Duchenne muscular dystrophy (DMD) is a lethal muscle disease caused by mutations in the DMD gene. It affects around 1 in 5,000-6,000 boy births. In this report, the authors identified a deregulation of members of the miRNA Dlk1-Dio3 cluster in muscle biopsies of the GRMD dog model. Among these, they selected miR-379 to be analyzed in more detail because its expression is high in muscle and is known to be responsive to glucocorticoids (GC), a class of anti-inflammatory drugs commonly used in patients DMD.
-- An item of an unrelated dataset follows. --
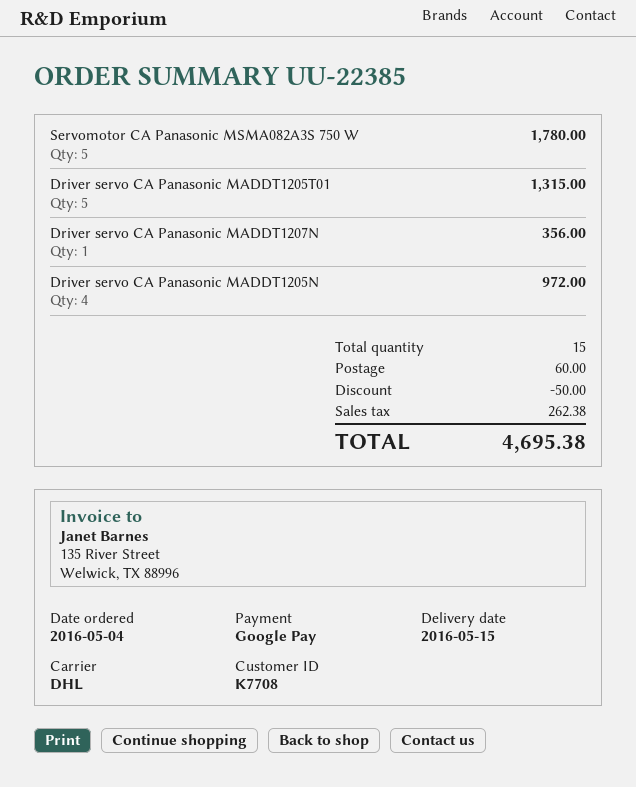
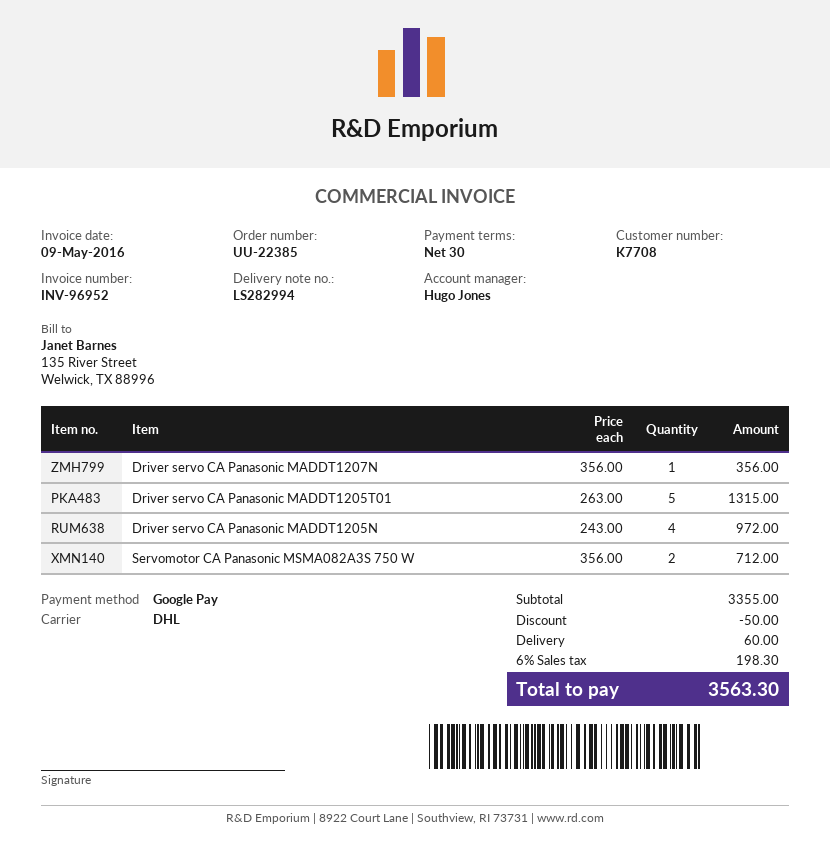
Servomotor CA Panasonic MSMA082A3S 750 W: 5 for 1780.00 -> 2 for 712.00
tax: 262.38 -> 198.30
total: 4695.38 -> 3563.30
Bioinformatics analysis predicts that miR-379 targets EIF4G2, a translation factor involved in the control of mitochondrial metabolic maturation. Researchers confirmed that, in myoblasts, EIF4G2 is a direct target of miR-379 and they identified the mitochondrial protein DAPIT as a translation target of EIF4G2. Removal of DAPIT from skeletal myotubes resulted in reduced ATP synthesis and myogenic differentiation. The authors also demonstrated that this pathway is responsive to GCs, since treatment of mice with dexamethasone resulted in a decrease in muscle expression of miR-379 and an increased expression of EIF4G2 and DAPIT. In addition, the serum level of miR-379, which is also elevated in the plasma of DMD patients compared to controls of the same age, is reduced by GC therapy.
Thus, this newly identified pathway can link GC treatment to a mitochondrial response in DMD.